Perhaps Mr Gilchrist was celebrating some imminent good news about the conclusion to the firemen's dispute. Perhaps, like Iain Duncan Smith, he's had a novel accepted for publication (Captain Corelli's Brazier? A Passage to Acas?). But if he embarked on his 18 February beano just to celebrate the fact that he earns £82,000 a year and has been a burr in the Government's backside for four months, well, who could begrudge him that?

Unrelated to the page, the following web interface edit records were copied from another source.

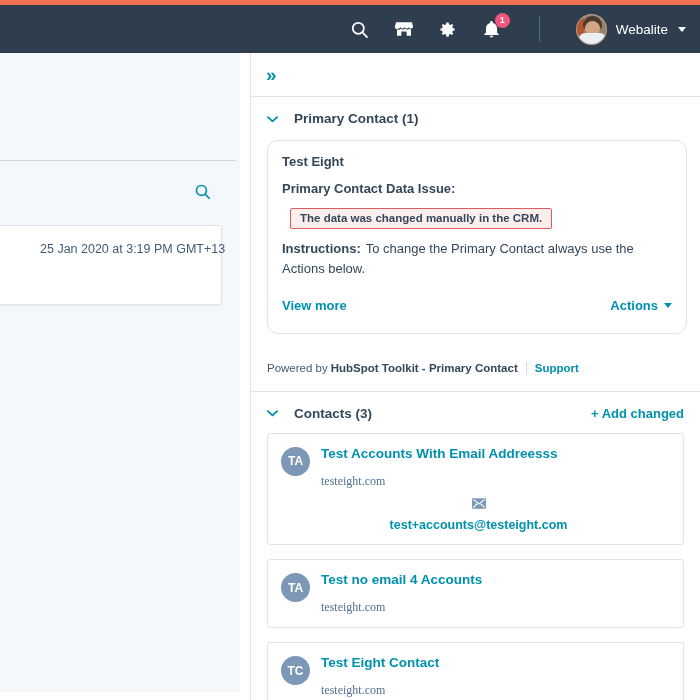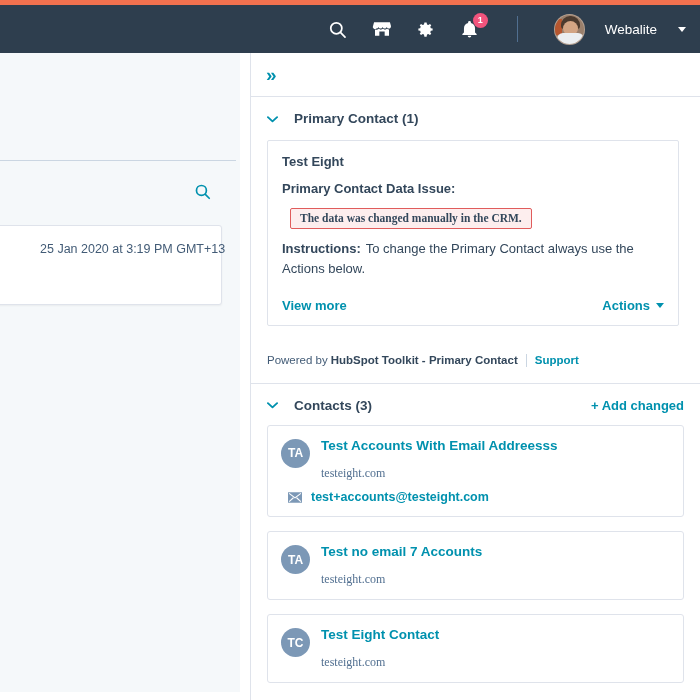--- a/index.html
+++ b/index.html
@@ -41,21 +41,21 @@
     color: #ffffff;
     font-size: 9px; font-weight: bold;
     display: flex; align-items: center; justify-content: center;
     padding: 0 4px; line-height: 1;
   }
   .nav-sep {
     width: 1px; height: 26px;
     background: #516f90;
     margin: 0 14px;
   }
-  .user-area { display: flex; align-items: center; gap: 20px; cursor: pointer; }
+  .user-area { display: flex; align-items: center; gap: 9px; cursor: pointer; }
   .avatar-photo {
     width: 31px; height: 31px; border-radius: 50%;
     overflow: hidden; position: relative;
     background: #9a7f6b;
     border: 1px solid rgba(255,255,255,.25);
   }
   .avatar-photo .hair {
     position: absolute; top: 1px; left: 6px; width: 19px; height: 13px;
     border-radius: 9px 9px 3px 3px; background: #4b3a2e;
   }
@@ -147,24 +147,24 @@
     display: flex; align-items: center; justify-content: center;
   }
   .section-title {
     font-size: 13.5px; font-weight: bold; color: #33475b;
   }
   .link-teal {
     color: #0091ae; font-size: 13px; font-weight: bold; cursor: pointer;
   }
 
   .pc-card {
-    margin: 2px 21px 14px 16px;
+    margin: 2px 13px 14px 16px;
     border: 1px solid #dfe3eb;
-    border-radius: 2px;
-    padding: 13px 14px 12px 14px;
+    border-radius: 11px;
+    padding: 13px 14px 20px 14px;
     background: #ffffff;
   }
   .pc-name {
     font-size: 13px; font-weight: bold; color: #33475b;
     margin-bottom: 11px;
   }
   .pc-row { margin-bottom: 9px; font-size: 13px; line-height: 1.35; }
   .pc-label { font-weight: bold; color: #33475b; }
   .pc-link {
     color: #0091ae; font-weight: bold; cursor: pointer;
@@ -176,21 +176,20 @@
   }
   .alert-box {
     display: inline-block;
     border: 1px solid #e05c5c;
     background: #fdeeee;
     color: #33475b;
     font-size: 11.5px; font-weight: bold;
     padding: 3px 9px 4px 9px;
     border-radius: 2px;
     margin: 1px 0 10px 8px;
-    font-family: Liberation Serif, serif;
   }
   .pc-instructions {
     font-size: 13px; color: #33475b; line-height: 1.55;
     margin-bottom: 16px;
   }
   .pc-instructions .pc-label { margin-right: 5px; }
   .pc-footer {
     display: flex; align-items: center; justify-content: space-between;
     padding-top: 3px;
   }
@@ -234,20 +233,21 @@
   .c-name {
     font-size: 13.5px; font-weight: bold; color: #0091ae;
     cursor: pointer; line-height: 1.2;
   }
   .c-domain {
     font-size: 12px; color: #516f90; margin-top: 12px; font-family: Liberation Serif, serif;
   }
   .c-email-row {
     display: flex; align-items: center; gap: 9px;
     margin: 9px 0 0 7px;
+    flex-direction: column;
   }
   .mail-icon { color: #7c98b6; display: flex; align-items: center; }
   .c-email {
     font-size: 12.5px; font-weight: bold; color: #0091ae; cursor: pointer;
   }
 </style>
 </head>
 <body>
 
 <div id="app">
@@ -391,21 +391,21 @@
               </svg>
           </span>
           <span class="c-email">test+accounts@testeight.com</span>
         </div>
       </div>
 
       <div class="contact-card">
         <div class="contact-top">
           <div class="c-avatar">TA</div>
           <div>
-            <div class="c-name">Test no email 7 Accounts</div>
+            <div class="c-name">Test no email 4 Accounts</div>
             <div class="c-domain">testeight.com</div>
           </div>
         </div>
       </div>
 
       <div class="contact-card">
         <div class="contact-top">
           <div class="c-avatar">TC</div>
           <div>
             <div class="c-name">Test Eight Contact</div>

Wanted: toy evaluators for Hamleys. Sense of fun needed

Hamleys, the top people's toyshop in Regent Street, has come up with a cracking idea. It's endowing an award for the Best New Toy in several categories. There's the Most Original Toy (the winner will presumably be a spinning-top that morphs into an orc and attacks hobbits), the Twelfth Night Toy (one that's still being played with after the Christmas tree has come down) and the Most Ill-Advised Toy for Tube Journeys, which will be won by Mattel's spookily convincing Ricin Capsule – no, sorry, I made the last one up. In order to test out the fab-ness of the new toys in contention, Hamleys is trying to find guinea-pig kids. It's looking for a dozen families across the UK who will receive 15 toys in July and have a couple of summer months to see whether their little angels play with them, dismember them or feed them to the koi carp. Every age group will be represented: babies, toddlers, pre-school horrors, primary schoolers and toy-disdaining teenagers; the playthings under scrutiny will range from cuddly bears and self-pooing doll babies to Lego castles and bleeping hi-tech digital whatsits. If you fancy becoming a cutting-edge toy evaluator, write to www.thehamleysprize.com, giving the names and ages of your children and the kind of stuff they like. My only concern is that children, mine anyway, don't seem to play with toys any more, in the sense that toys are bits of extruded plastic got up as dolls or cars or soldiers. Over the past three years, the most popular childish-horseplay objects in our house have been a dartboard, a Nokia mobile phone and a trampoline.